Twenty species names exist for, what may eventually be only one or several species. Hexabranchus imperialis Kent, 1897 and Hexabranchus flammulatus (Quoy and Gaimard, 1832) are two well known synonyms.

This specimen was photographed during the 1987 Lord Howe Island Marine Fauna Survey conducted by Neville Coleman. 

Photographic equipment: Nikonos lV-A, 35mm lens and Aqua-Sea Strobe. Image digitially enhanced.

References: 

Coleman, N. 1989. Nudibranchs of the South Pacific 7-8.
Francis, M. P. 1980. Habitat, food and reprductive activity of the nudibranch Hexabranchus sanguineus on Tongatapa Island, Tonga.
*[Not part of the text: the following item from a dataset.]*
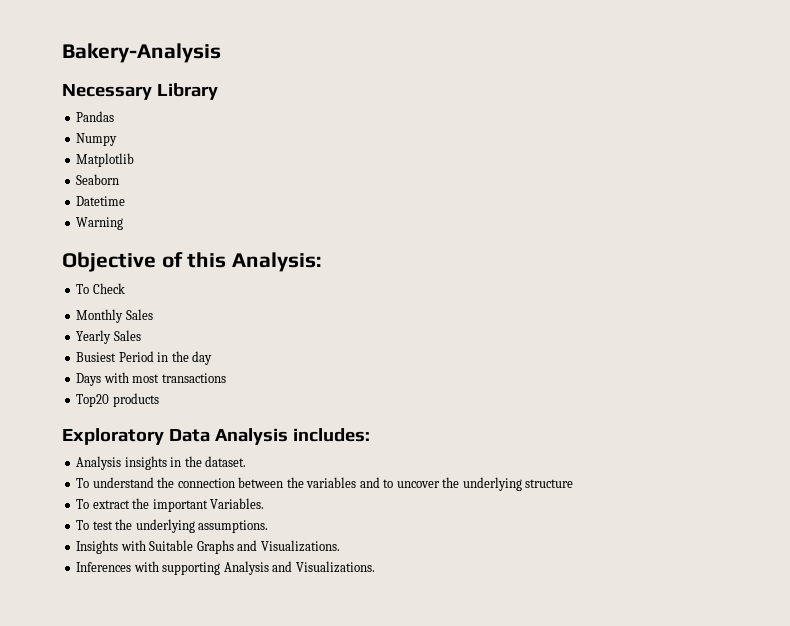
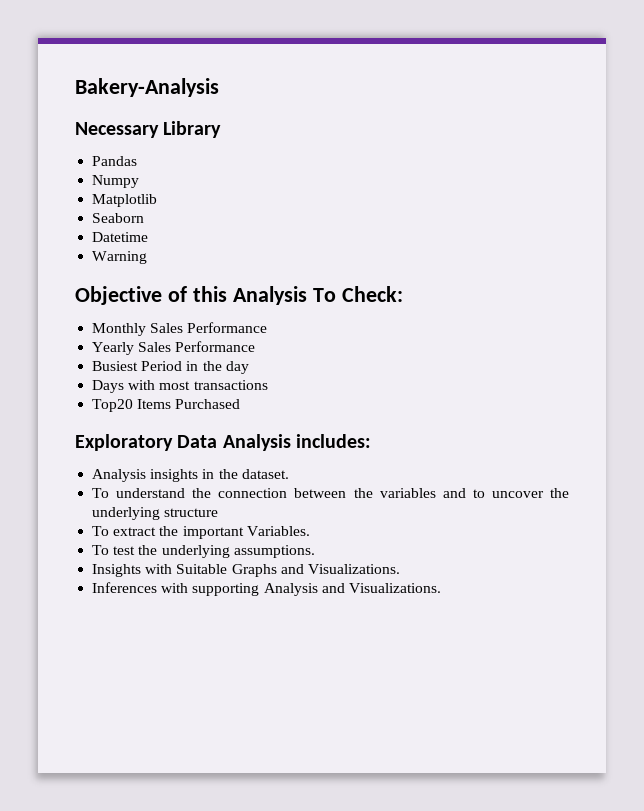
[232,252,322,272] [76,283,125,294] Analysis: // To Check -> [232,286,403,305] Analysis To Check:
(153, 314) none -> [187,322,268,333] Performance
(141, 335) none -> [175,341,256,352] Performance
[112,393,159,407] products -> [137,399,241,409] Items Purchased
Veliger 22: 252-258.
Rudman, W. B. 1999 Australian Museum's Sea Slug Forum - Hexabranchus page
Thompson, T.E. 1972. Observations on Hexabranchus sanguineus from the Australian Great Barrier Reef (Gastropoda: Euctenidiacea). Veliger 15 1-5.
Wells, F.E. & Bryce, C.W. 1993. Sea Slugs of Western Australia 93-94.
Willan, R.C. & Coleman, N. 1984. Nudibranchs of Australasia 10 -11.